L’introduction des nouveaux billets a été évoquée en décembre 2025 par le gouverneur de la Banque Centrale de la République de Guinée. Karamo Kaba n’excluait pas l’émission de billets de 50 000 voire 100 000 GNF après la présidentielle. Depuis, ces annonces font la une dans le pays. Mais pour le ministre, ces « spéculations » restent, à ce stade, sans fondement officiel. « Si la situation exige qu’on imprime des billets de 50 000, le gouverneur de la Banque centrale aura des arguments pour soutenir cette idée-là », a-t-il déclaré, avant d’ajouter : « Pour le moment, on n’a pas de communication officielle de la Banque centrale sur ce sujet. »
Au-delà de la question des nouvelles coupures, le gouvernement insiste sur la nature réelle du problème. Selon Ousmane Gaoual Diallo, la crise actuelle ne réside pas dans la valeur des billets en circulation, mais dans leur disponibilité effective.
« Ce n’est pas la valeur du billet qui pose problème », a-t-il expliqué, soulignant que la difficulté majeure tient au fait que les billets existants ne circulent pas suffisamment dans l’économie. « Si vous avez des billets de 50 000 GNF imprimés, mais que vous les récupérez sans les remettre en circulation, c’est cela le problème. »
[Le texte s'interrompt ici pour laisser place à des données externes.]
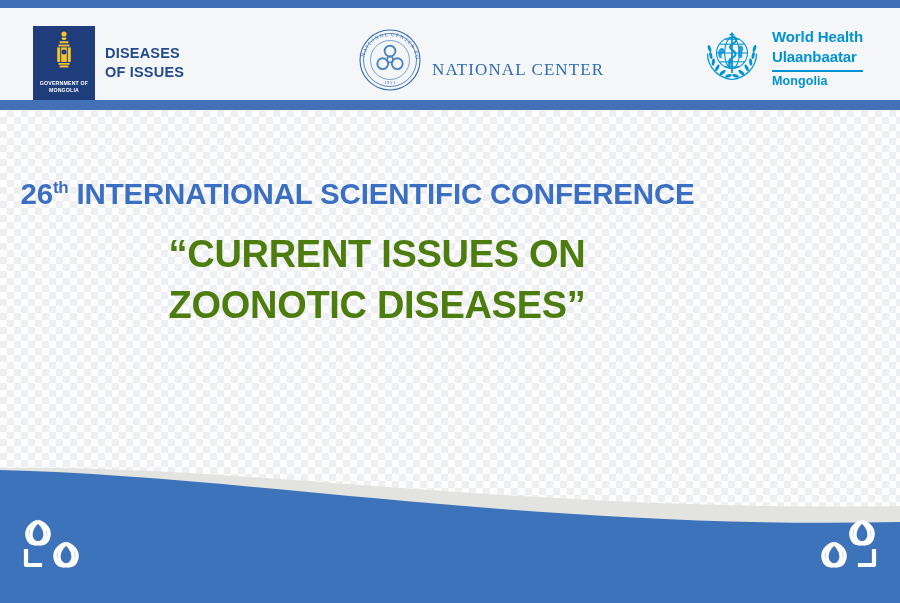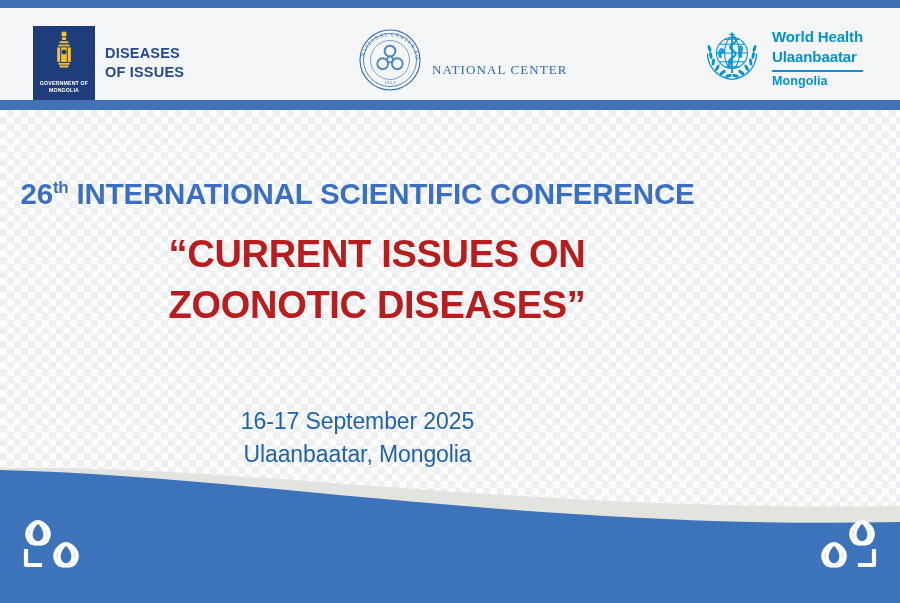"NATIONAL CENTER" .ncz-l1 { font-size: 13px -> 17px }
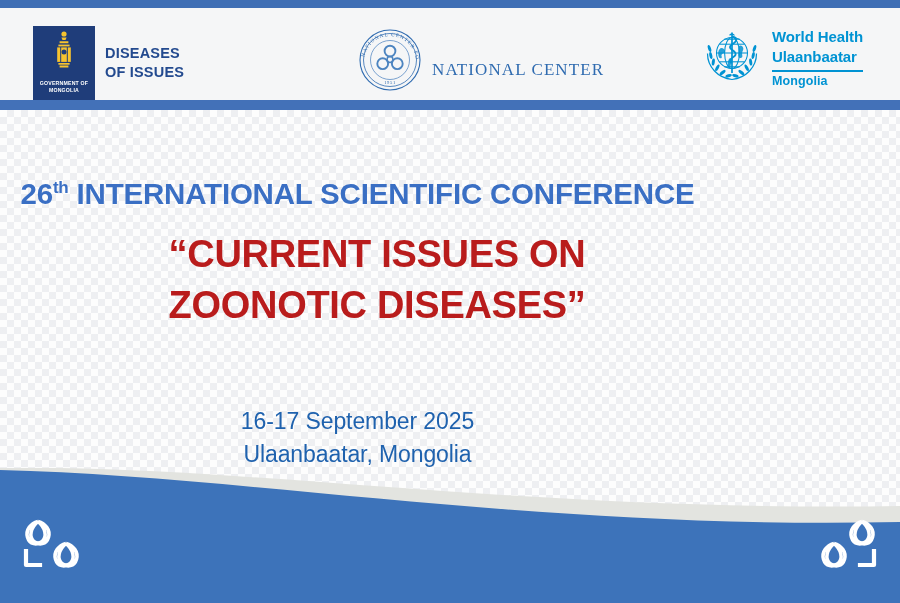"“CURRENT ISSUES ON ZOONOTIC DISEASES”" .topic { color: #b91c1c -> #4d7c0f }
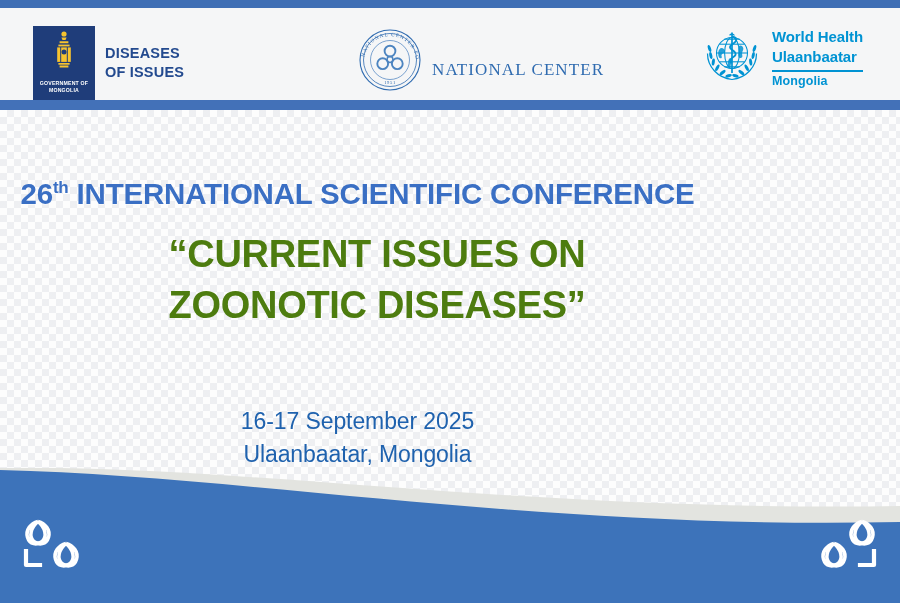"16-17 September 2025" div.when-where { html: <div> <div>16-17 September 2025</div> <div>Ulaanbaatar, Mongolia</div> </div> -> none }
Le ministre a également relevé que les besoins des populations portent avant tout sur les petites coupures, aujourd’hui difficiles à obtenir. « Les gens aimeraient bien avoir des billets de 10 000, 20 000 ou 5 000 GNF. Mais c’est leur absence qui pose problème ».
Dans ce contexte, les autorités appellent à éviter les spéculations et à se référer aux communications officielles, alors que la crise de liquidité continue d’alimenter les préoccupations économiques en Guinée.